Originally calling themselves Sahara Dust, Holland's Epica formed in early 2003 when After Forever guitarist Mark Jansen decided to break away from the group he had helped found in order to start an operatic metal project all his own. After drafting teenage mezzo-soprano Simone Simons, guitarist Ad Sluijter, keyboardist Coen Janssen, bassist Yves Huts, and drummer Jeroen Simons, Epica entered Wolfsburg, Germany's Gate Studio with a classically trained choir and string section to lay down their ambitious debut, The Phantom Agony. Released by Transmisson Records in late 2003, the album spawned a number of singles.
The band's early success paved the way for 2005's sophomore LP, Consign to Oblivion, which also charted well in the Netherlands. A move to metal powerhouse Nuclear Blast and the addition of Ariën van Weesenbeek on drums was followed by Epica's first conceptual album, The Divine Conspiracy, released in 2007. It charted across Europe, as did 2009's Design Your Universe, which equaled their best Dutch chart showing at number eight; Design Your Universe also featured a new member, with Isaac Delahaye taking over guitar duties.
Epica's fifth studio album, Requiem for the Indifferent, appeared in 2012. It was the first to chart in the U.K. and U.S., after which another lineup shift found Huts giving way to Rob van der Loo on bass.
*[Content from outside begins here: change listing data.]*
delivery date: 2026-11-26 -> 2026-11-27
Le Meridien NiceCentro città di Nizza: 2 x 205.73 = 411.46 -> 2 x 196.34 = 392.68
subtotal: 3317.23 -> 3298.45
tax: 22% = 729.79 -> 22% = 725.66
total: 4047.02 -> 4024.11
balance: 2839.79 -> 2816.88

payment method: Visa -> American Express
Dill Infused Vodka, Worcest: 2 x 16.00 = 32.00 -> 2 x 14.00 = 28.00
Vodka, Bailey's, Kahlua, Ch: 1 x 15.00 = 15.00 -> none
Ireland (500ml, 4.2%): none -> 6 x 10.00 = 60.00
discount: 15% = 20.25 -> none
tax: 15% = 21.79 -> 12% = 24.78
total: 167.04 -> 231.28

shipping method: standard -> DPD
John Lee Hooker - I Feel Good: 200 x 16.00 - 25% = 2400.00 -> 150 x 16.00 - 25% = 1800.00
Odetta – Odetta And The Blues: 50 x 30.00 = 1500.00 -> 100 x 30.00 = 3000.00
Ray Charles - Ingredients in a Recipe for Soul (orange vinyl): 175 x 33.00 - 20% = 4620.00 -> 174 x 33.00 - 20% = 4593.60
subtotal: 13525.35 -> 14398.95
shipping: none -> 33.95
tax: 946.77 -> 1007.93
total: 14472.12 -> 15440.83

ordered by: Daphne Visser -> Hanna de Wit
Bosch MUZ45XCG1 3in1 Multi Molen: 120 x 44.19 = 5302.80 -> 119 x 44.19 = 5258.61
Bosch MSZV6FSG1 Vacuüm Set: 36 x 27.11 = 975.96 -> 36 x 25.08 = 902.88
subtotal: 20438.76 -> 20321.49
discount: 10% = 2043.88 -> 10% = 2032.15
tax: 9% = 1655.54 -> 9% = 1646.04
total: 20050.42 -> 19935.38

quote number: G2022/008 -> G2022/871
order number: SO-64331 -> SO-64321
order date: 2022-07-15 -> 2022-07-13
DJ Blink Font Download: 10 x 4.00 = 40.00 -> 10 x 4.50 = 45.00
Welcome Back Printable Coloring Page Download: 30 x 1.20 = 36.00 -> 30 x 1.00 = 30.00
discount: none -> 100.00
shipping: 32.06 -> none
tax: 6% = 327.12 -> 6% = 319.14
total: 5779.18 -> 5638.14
The band celebrated its tenth anniversary in March 2013 with a special show in Eindhoven, titled and later released as Retrospect, which even featured former members Sluijter, Simons, and Huts. Just a year later, the band issued The Quantum Enigma, its first studio album with Rob van der Loo. Epica's next full-length outing, 2016's Holographic Principle, was described by Simons in an interview with Spark TV as their "most ambitious offering to date." A year later, the band issued its first EP, The Solace System, which coincided with a North American trek with Lacuna Coil.